Stored data entries
= = = = =

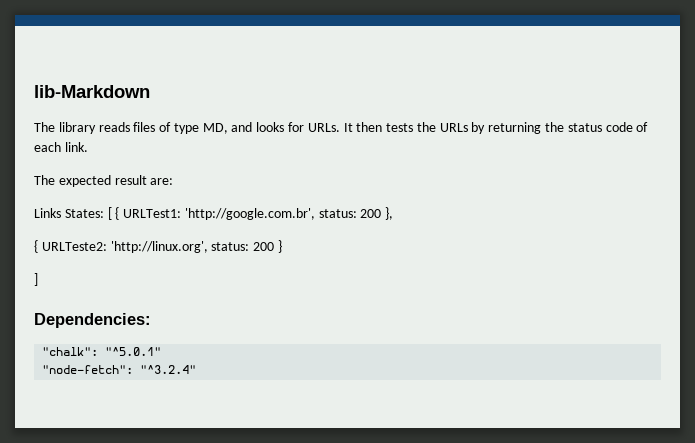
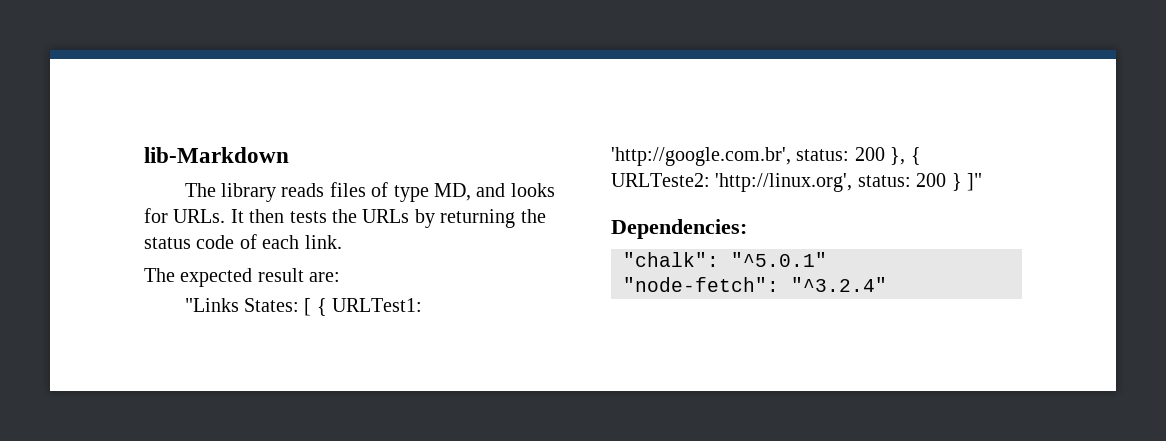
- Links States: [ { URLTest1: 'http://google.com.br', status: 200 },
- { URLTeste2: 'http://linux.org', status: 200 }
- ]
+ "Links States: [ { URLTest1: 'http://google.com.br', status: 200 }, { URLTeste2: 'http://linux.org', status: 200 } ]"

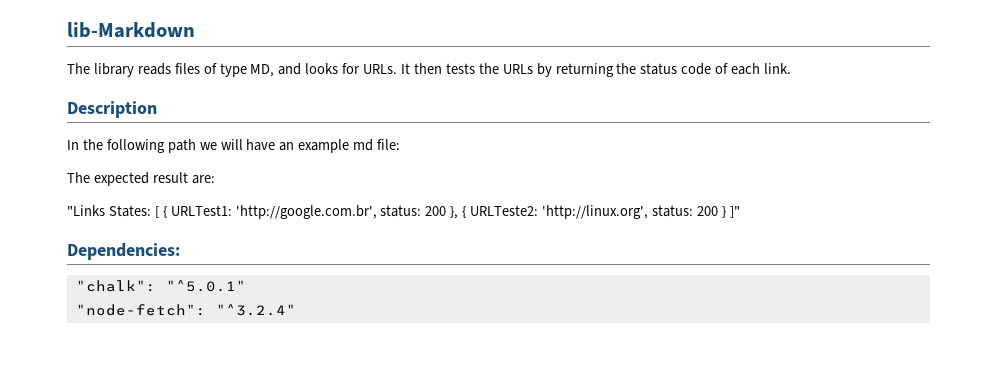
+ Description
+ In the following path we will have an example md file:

= = = = =

:: What you will do ::
Each line in the records above that contains the word "google" must be copied.

:: Exercise answer ::
- Links States: [ { URLTest1: 'http://google.com.br', status: 200 },
+ "Links States: [ { URLTest1: 'http://google.com.br', status: 200 }, { URLTeste2: 'http://linux.org', status: 200 } ]"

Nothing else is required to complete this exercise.